§ How to complete this task
Give back every line of the material below exactly, but no images.

§ Data for processing
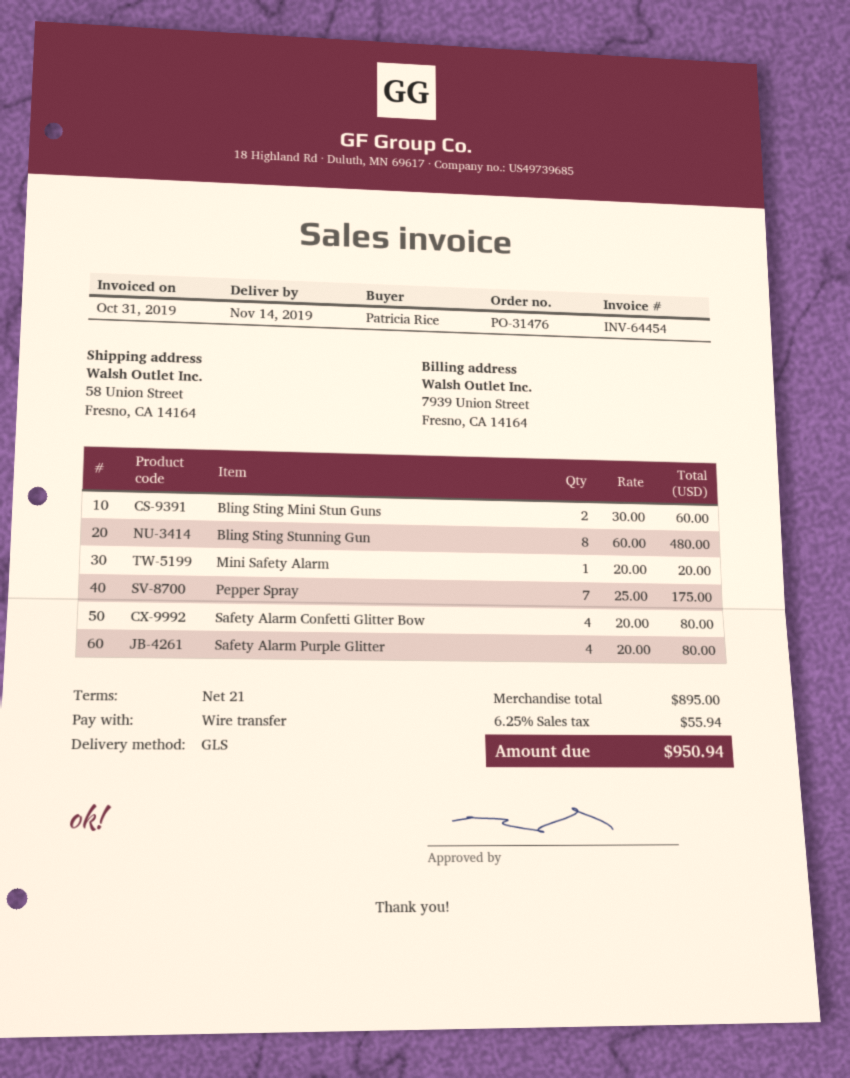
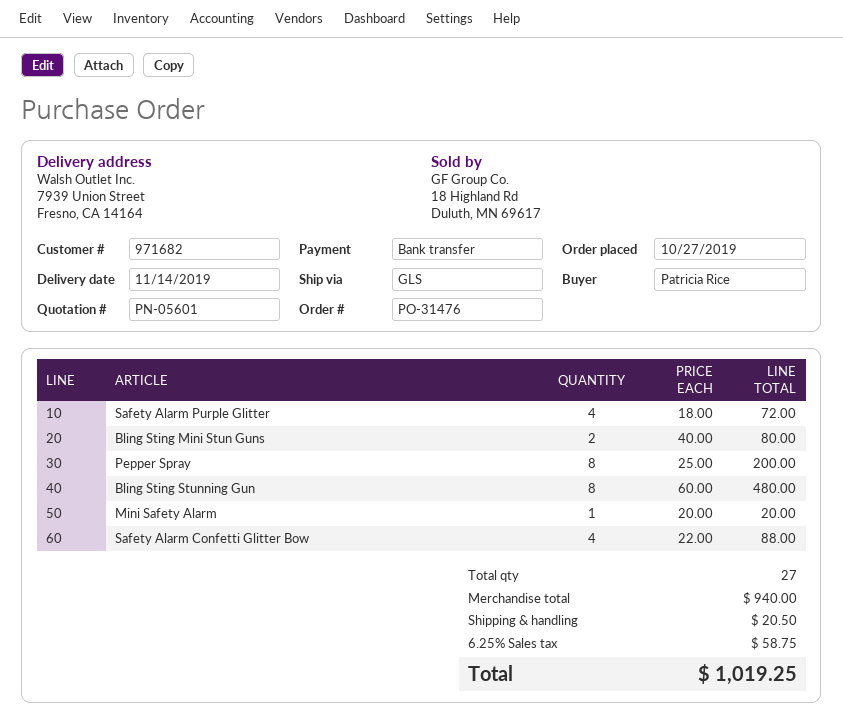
ship to: 58 Union Street, Fresno, CA 14164 -> 7939 Union Street, Fresno, CA 14164
Bling Sting Mini Stun Guns: 2 x 30.00 = 60.00 -> 2 x 40.00 = 80.00
Pepper Spray: 7 x 25.00 = 175.00 -> 8 x 25.00 = 200.00
Safety Alarm Confetti Glitter Bow: 4 x 20.00 = 80.00 -> 4 x 22.00 = 88.00
Safety Alarm Purple Glitter: 4 x 20.00 = 80.00 -> 4 x 18.00 = 72.00
subtotal: 895.00 -> 940.00
shipping: none -> 20.50
tax: 6.25% = 55.94 -> 6.25% = 58.75
total: 950.94 -> 1019.25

§ Result of this task
ship to: 58 Union Street, Fresno, CA 14164 -> 7939 Union Street, Fresno, CA 14164
Bling Sting Mini Stun Guns: 2 x 30.00 = 60.00 -> 2 x 40.00 = 80.00
Pepper Spray: 7 x 25.00 = 175.00 -> 8 x 25.00 = 200.00
Safety Alarm Confetti Glitter Bow: 4 x 20.00 = 80.00 -> 4 x 22.00 = 88.00
Safety Alarm Purple Glitter: 4 x 20.00 = 80.00 -> 4 x 18.00 = 72.00
subtotal: 895.00 -> 940.00
shipping: none -> 20.50
tax: 6.25% = 55.94 -> 6.25% = 58.75
total: 950.94 -> 1019.25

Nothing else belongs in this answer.